Xyoquip, Inc. v. Mims

413 F. Supp. 962
CourtDistrict Court, N.D. Mississippi
DecidedJanuary 6, 1976
DocketGC 74-117-S
StatusPublished
Cited by8 cases

This text of 413 F. Supp. 962 (Xyoquip, Inc. v. Mims) is published on Counsel Stack Legal Research, covering District Court, N.D. Mississippi primary law. Counsel Stack provides free access to over 12 million legal documents including statutes, case law, regulations, and constitutions.

Bluebook
Xyoquip, Inc. v. Mims, 413 F. Supp. 962 (N.D. Miss. 1976).

Opinion

MEMORANDUM OF DECISION

ORMA R. SMITH, District Judge.

This action was tried to the court, sitting without a jury, at the United States Courthouse in Greenville, Mississippi, on September 16, 1975. The parties have submitted post-trial memoranda and the action is ready for entry of the court’s findings of fact and conclusions of law pursuant to Rule 52(a) Fed.R.Civ.P. They are incorporated in this memorandum.

The evidence in the case is without substantial conflict. Plaintiff, XYOQUIP, Inc., (hereinafter referred to as “plaintiff”) is a foreign corporation organized and existing under the laws of the State of Ohio. Plaintiff has its principal place of business in the City of Cincinnati, State of Ohio, and has not, as a foreign corporation, qualified to do business in Mississippi. Defendants are husband and wife. They are adult resident citizens of and reside in the Northern District of Mississippi.

The court has subject matter jurisdiction of the action pursuant to 28 U.S.C.A. § 1332(a)(1), as the matter in controversy exceeds the sum or value of $10,000, exclusive of interest and costs, and is between citizens of different states.
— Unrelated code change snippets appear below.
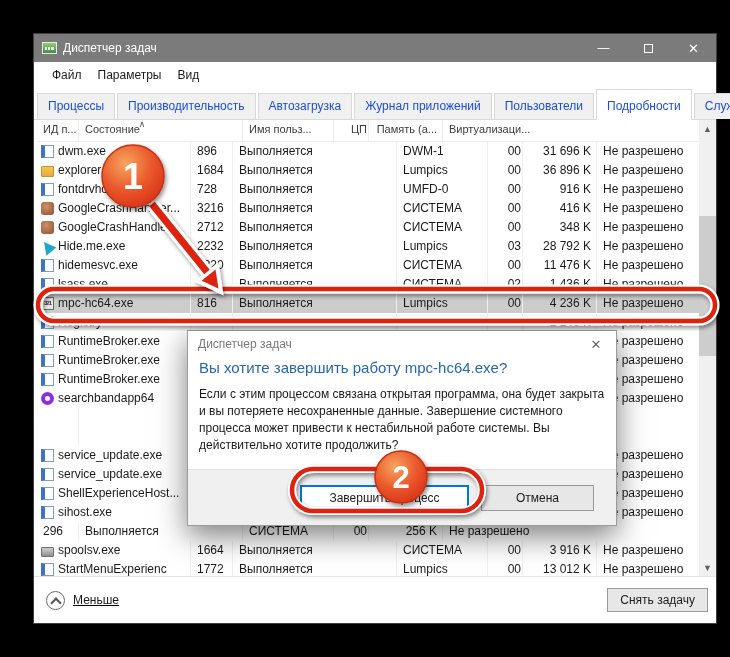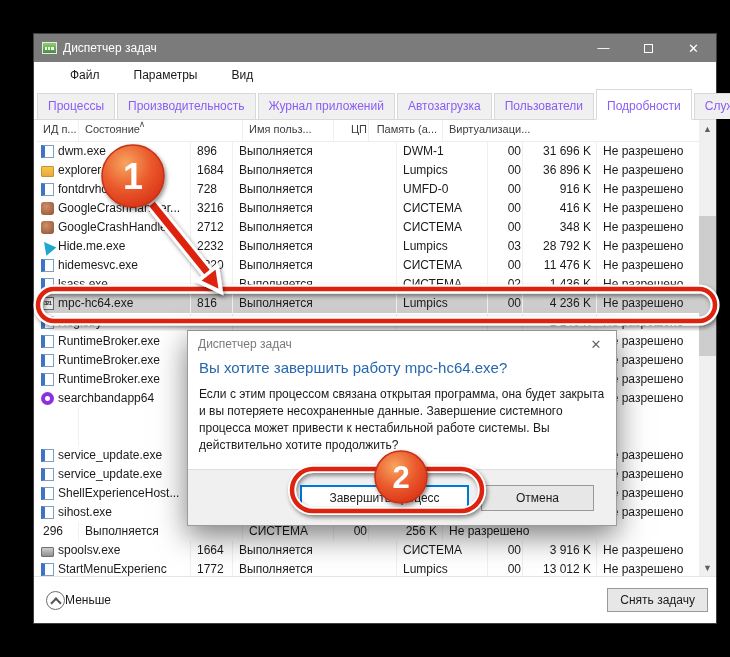"Файл" .menu-item { margin-left: 18px -> none }
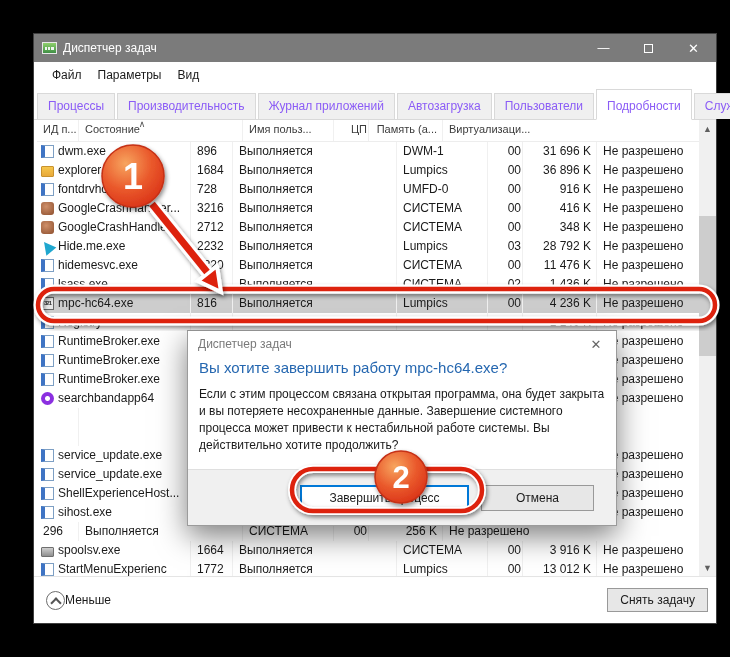"Процессы" .tab { color: #8b5cf6 -> #1d4ed8 }
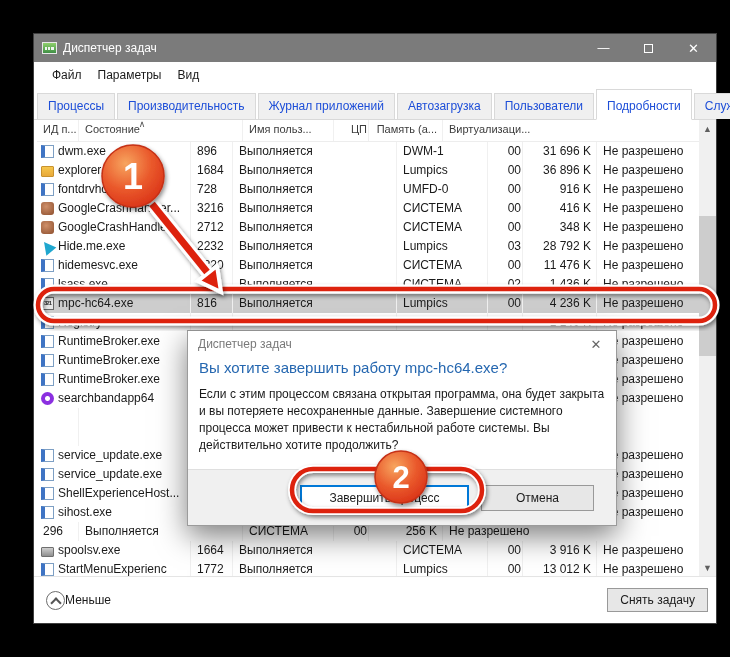"Журнал приложений" span.tab { order: before "Автозагрузка" -> after "Автозагрузка" }
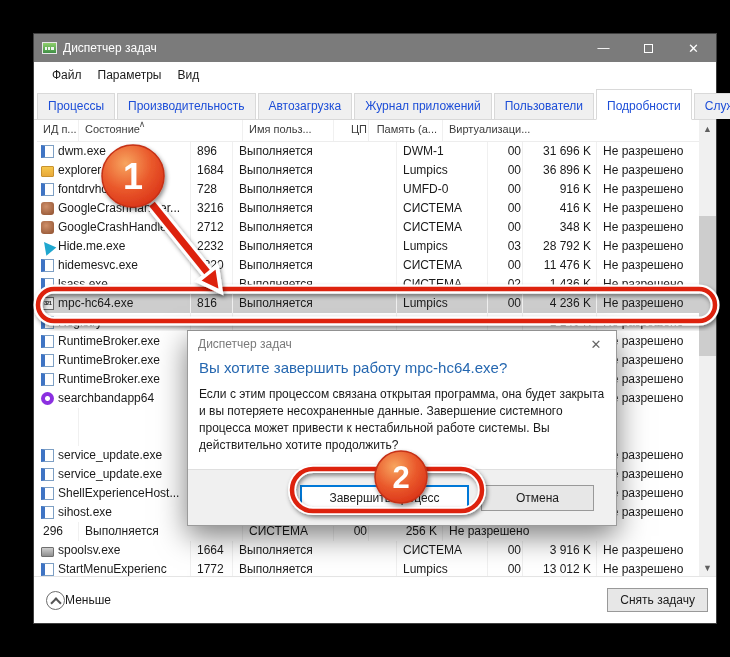"Меньше" .less { gap: none -> 8px; text-decoration: none -> underline }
Plaintiff, at all times pertinent to this action, operated a general equipment leasing business and, among other pursuits, engaged in financing, through a leasing arrangement, the sale and distribution of slush drink freezers (hereinafter referred to as “machines”) sold and distributed by the Freezie Corporation. The Freezie Corporation, during the time pertinent hereto, was a corporation operating under a charter of incorporation issued by the State of Georgia. Its home office and principal place of business were in Atlanta, Georgia.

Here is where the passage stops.